EXERCISE => All lines containing the string "PAKIET" must be copied from the entries.

SOURCE DATA =>
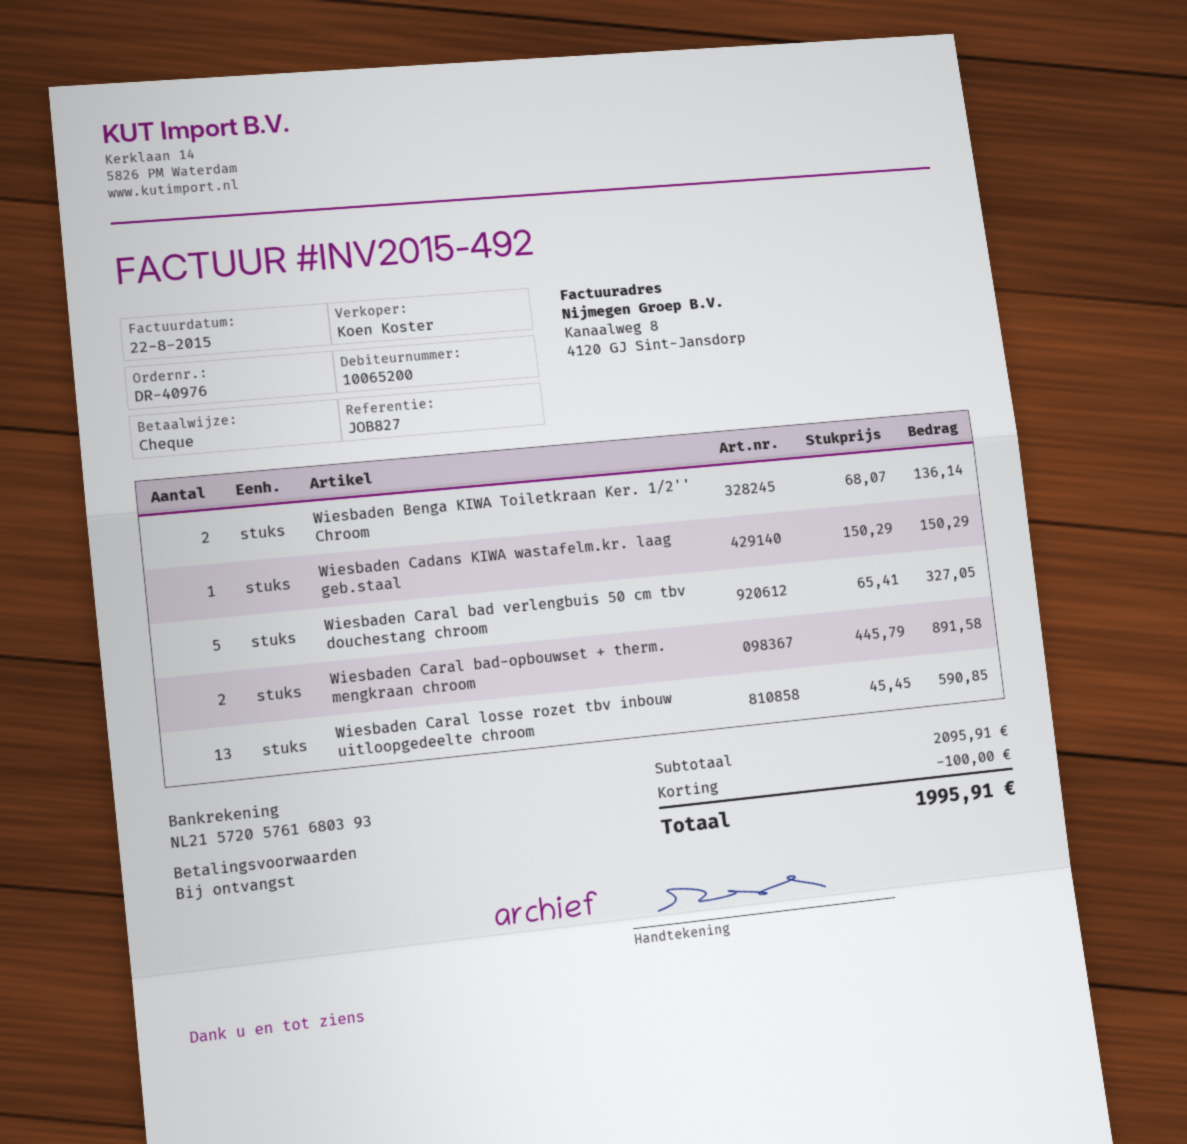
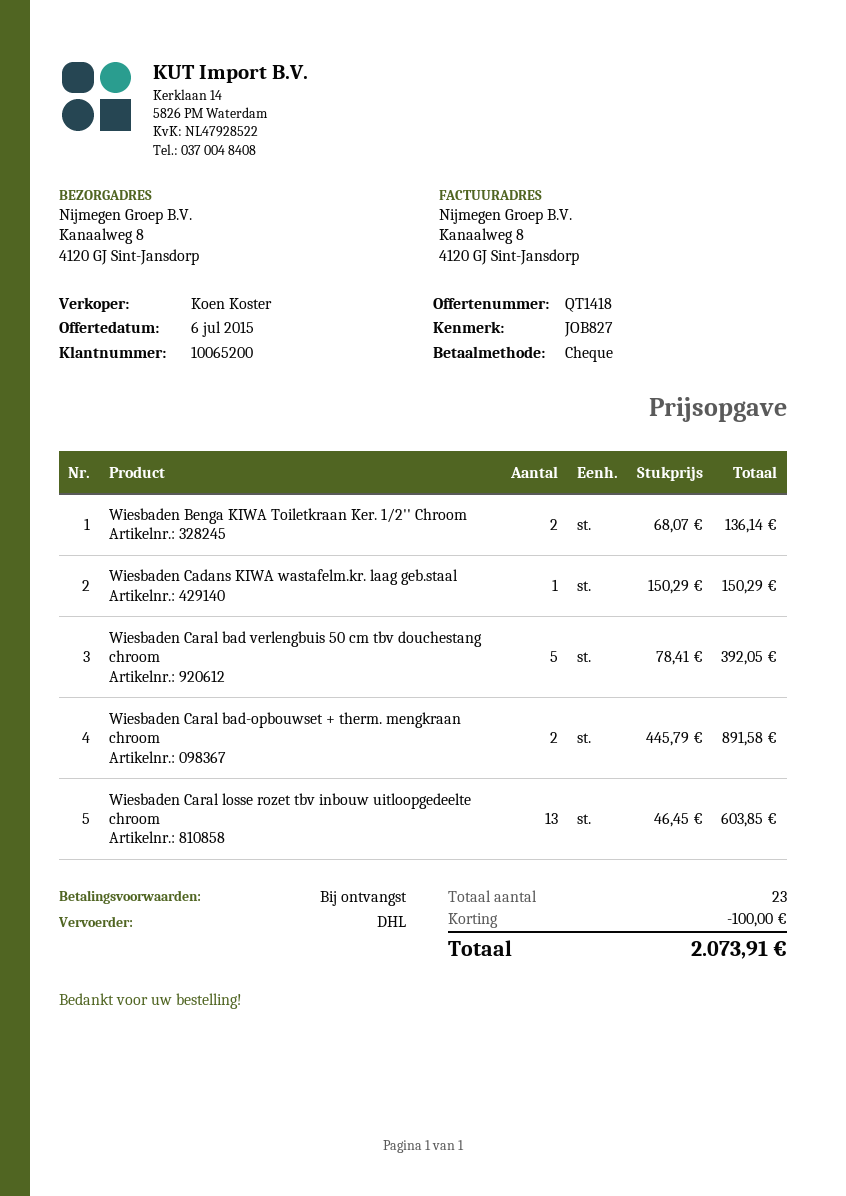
Wiesbaden Caral bad verlengbuis 50 cm tbv douchestang chroom: 5 x 65.41 = 327.05 -> 5 x 78.41 = 392.05
Wiesbaden Caral losse rozet tbv inbouw uitloopgedeelte chroom: 13 x 45.45 = 590.85 -> 13 x 46.45 = 603.85
total: 1995.91 -> 2073.91

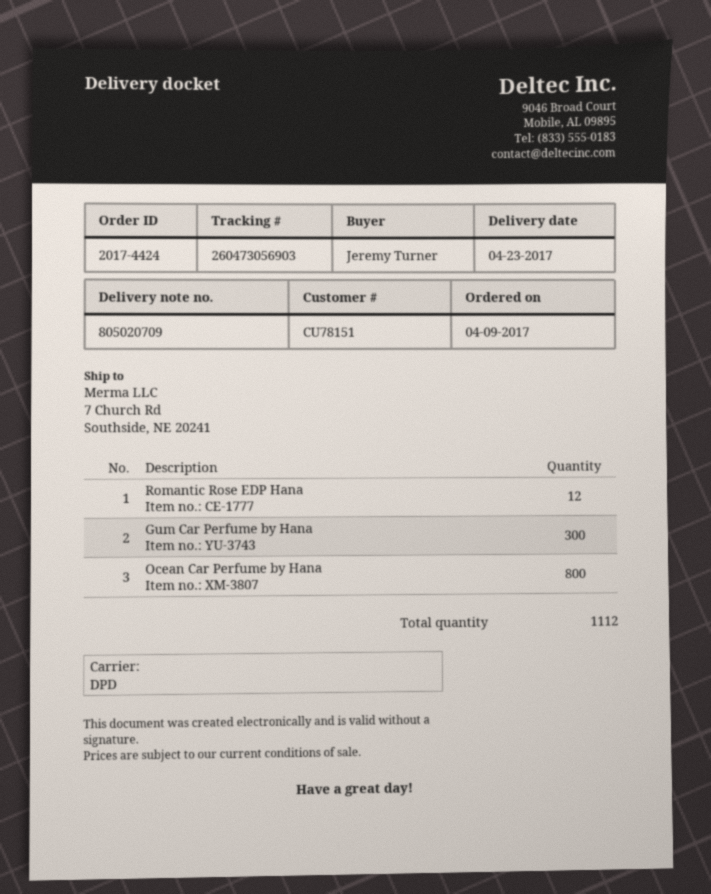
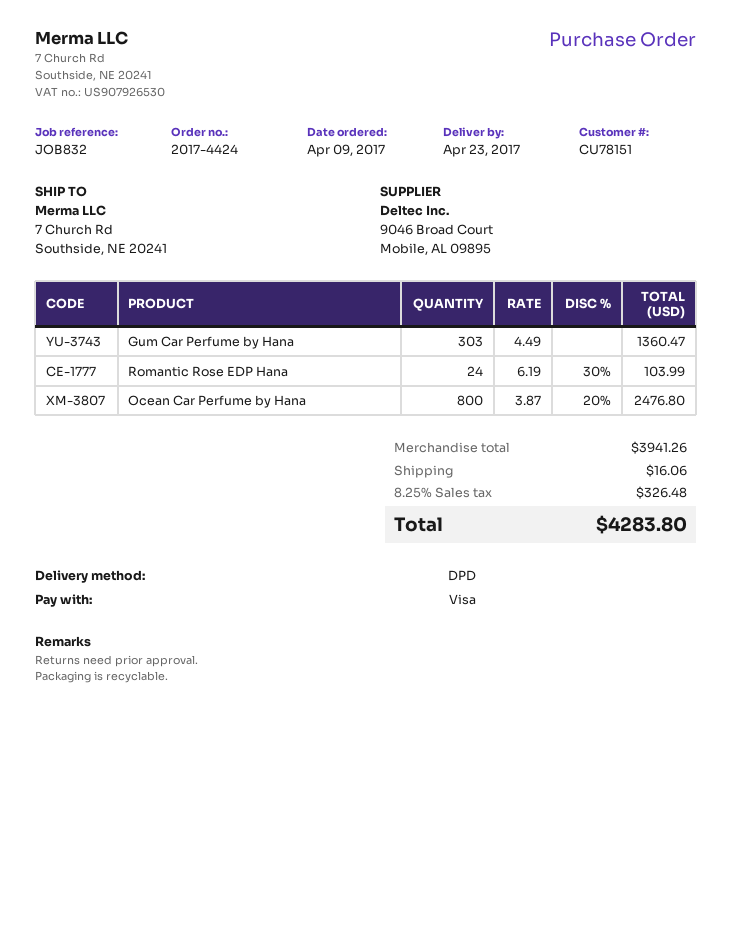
Romantic Rose EDP Hana: 12 -> 24
Gum Car Perfume by Hana: 300 -> 303

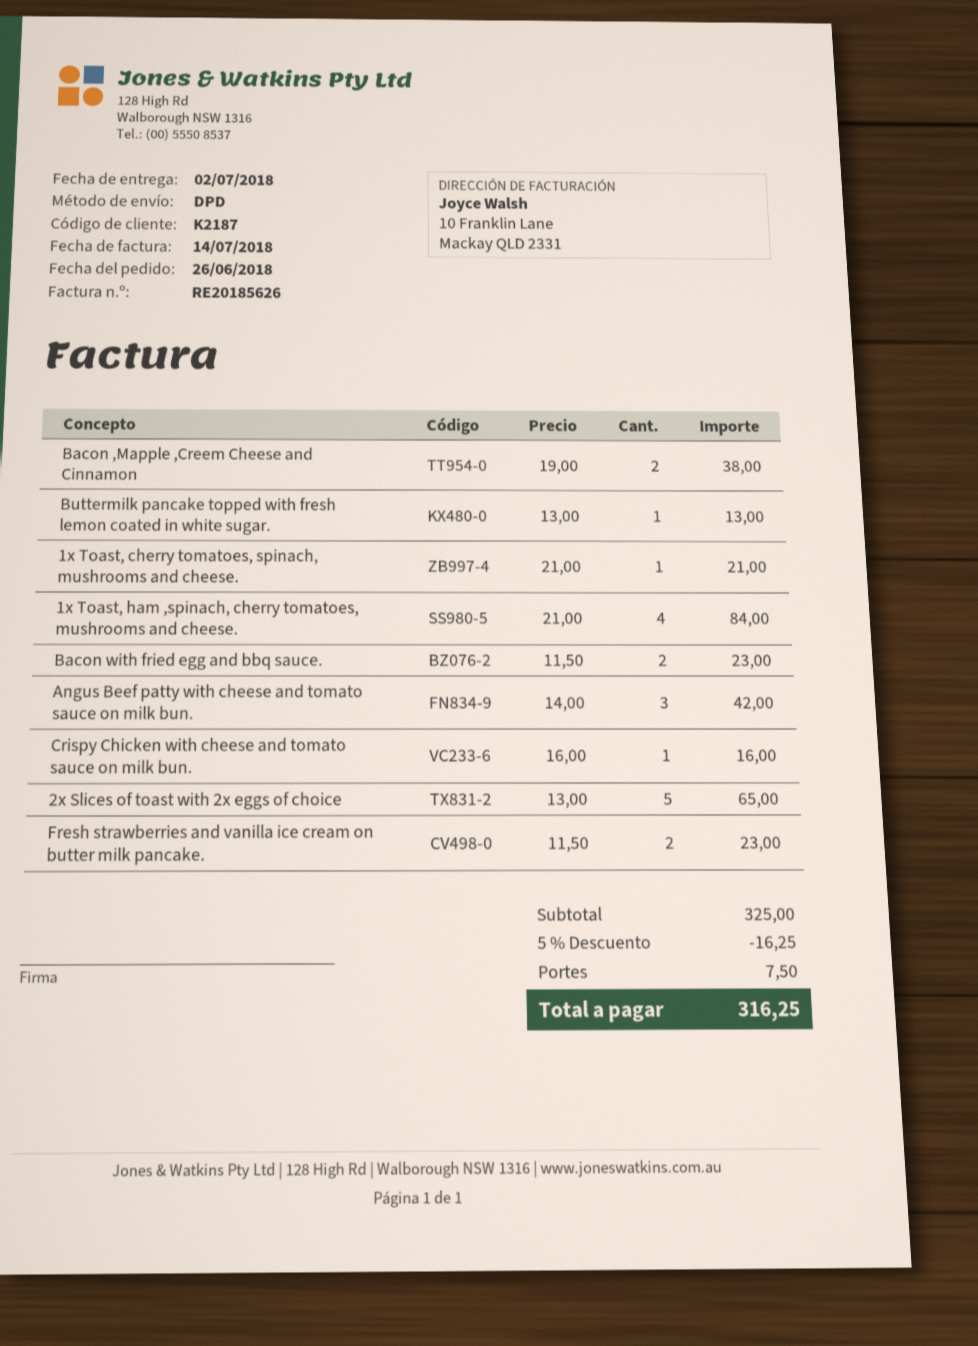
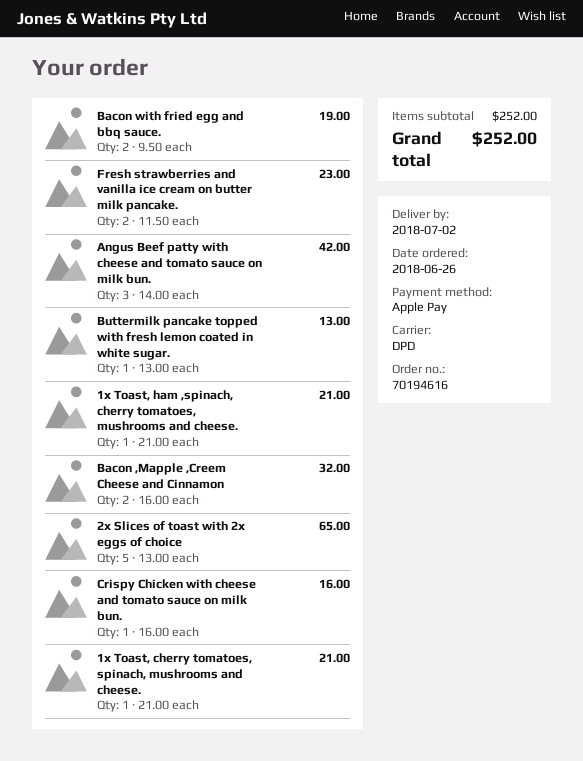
Bacon ,Mapple ,Creem Cheese and Cinnamon: 2 x 19.00 = 38.00 -> 2 x 16.00 = 32.00
1x Toast, ham ,spinach, cherry tomatoes, mushrooms and cheese.: 4 x 21.00 = 84.00 -> 1 x 21.00 = 21.00
Bacon with fried egg and bbq sauce.: 2 x 11.50 = 23.00 -> 2 x 9.50 = 19.00
subtotal: 325.00 -> 252.00
discount: 5% = 16.25 -> none
shipping: 7.50 -> none
total: 316.25 -> 252.00

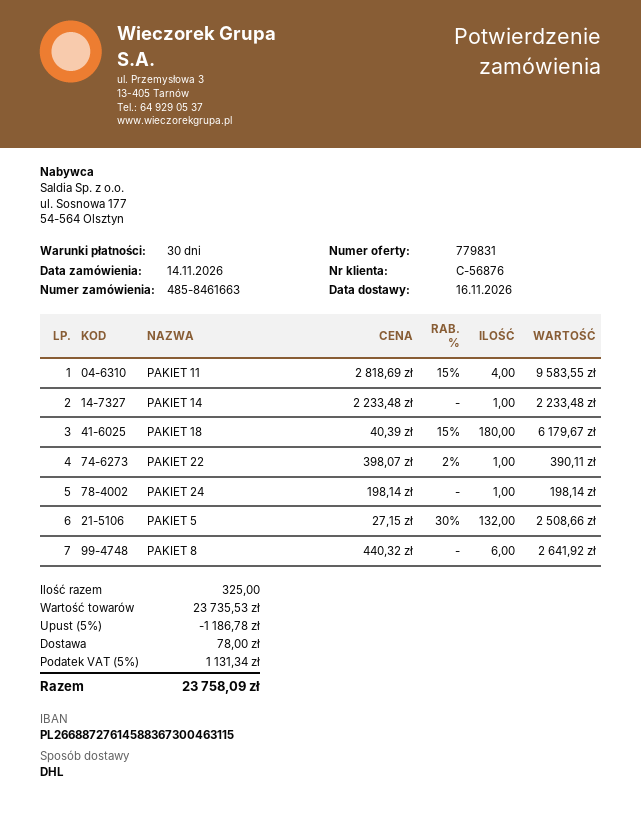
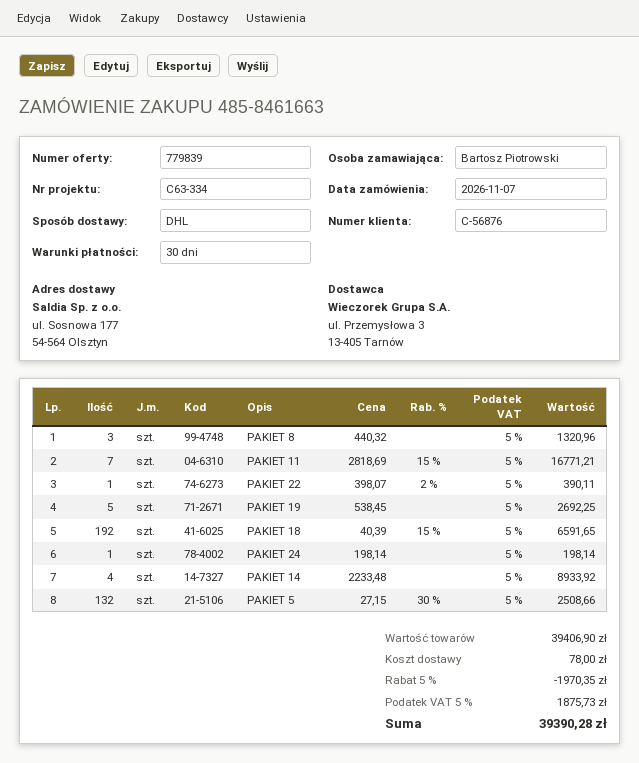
quote number: 779831 -> 779839
order date: 2026-11-14 -> 2026-11-07
PAKIET 11: 4 x 2818.69 - 15% = 9583.55 -> 7 x 2818.69 - 15% = 16771.21
PAKIET 14: 1 x 2233.48 = 2233.48 -> 4 x 2233.48 = 8933.92
PAKIET 18: 180 x 40.39 - 15% = 6179.67 -> 192 x 40.39 - 15% = 6591.65
PAKIET 8: 6 x 440.32 = 2641.92 -> 3 x 440.32 = 1320.96
PAKIET 19: none -> 5 x 538.45 = 2692.25
subtotal: 23735.53 -> 39406.90
discount: 5% = 1186.78 -> 5% = 1970.35
tax: 5% = 1131.34 -> 5% = 1875.73
total: 23758.09 -> 39390.28

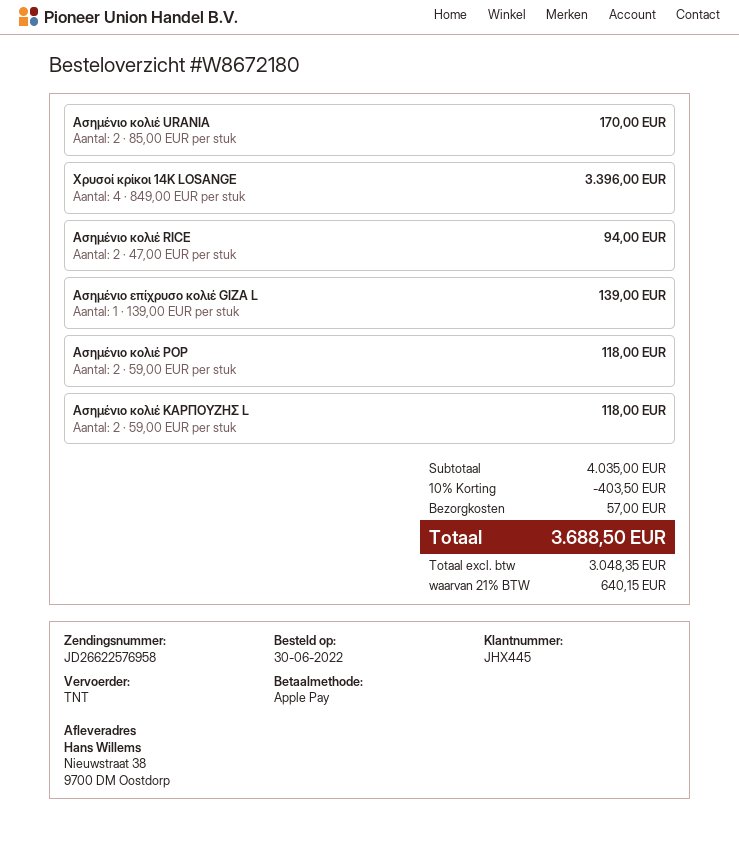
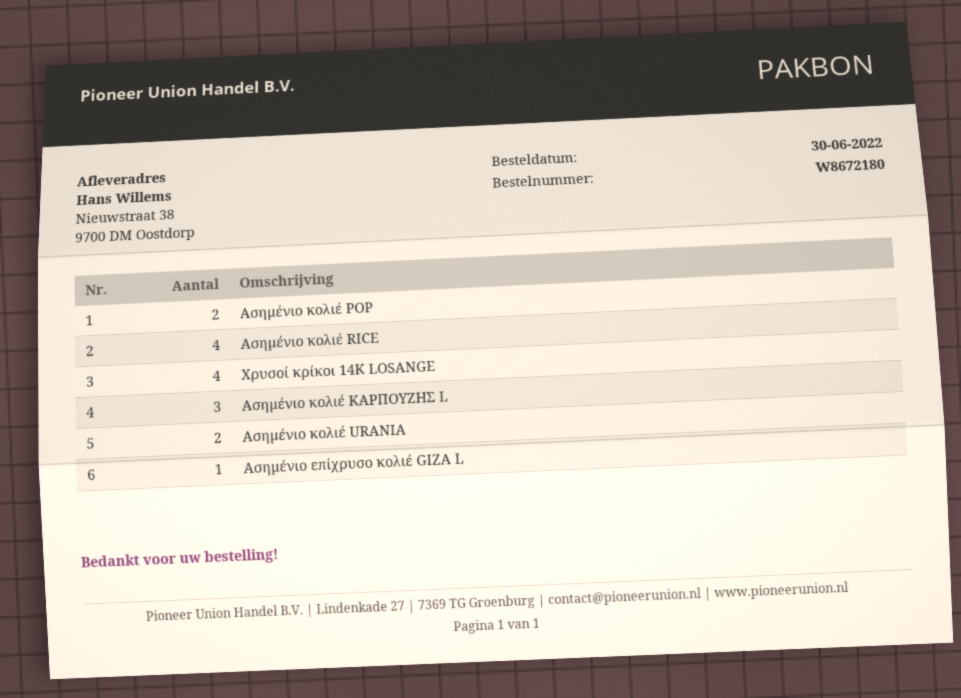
Ασημένιο κολιέ RICE: 2 -> 4
Ασημένιο κολιέ ΚΑΡΠΟΥΖΗΣ L: 2 -> 3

ANSWER TO THE EXERCISE =>
PAKIET 11: 4 x 2818.69 - 15% = 9583.55 -> 7 x 2818.69 - 15% = 16771.21
PAKIET 14: 1 x 2233.48 = 2233.48 -> 4 x 2233.48 = 8933.92
PAKIET 18: 180 x 40.39 - 15% = 6179.67 -> 192 x 40.39 - 15% = 6591.65
PAKIET 8: 6 x 440.32 = 2641.92 -> 3 x 440.32 = 1320.96
PAKIET 19: none -> 5 x 538.45 = 2692.25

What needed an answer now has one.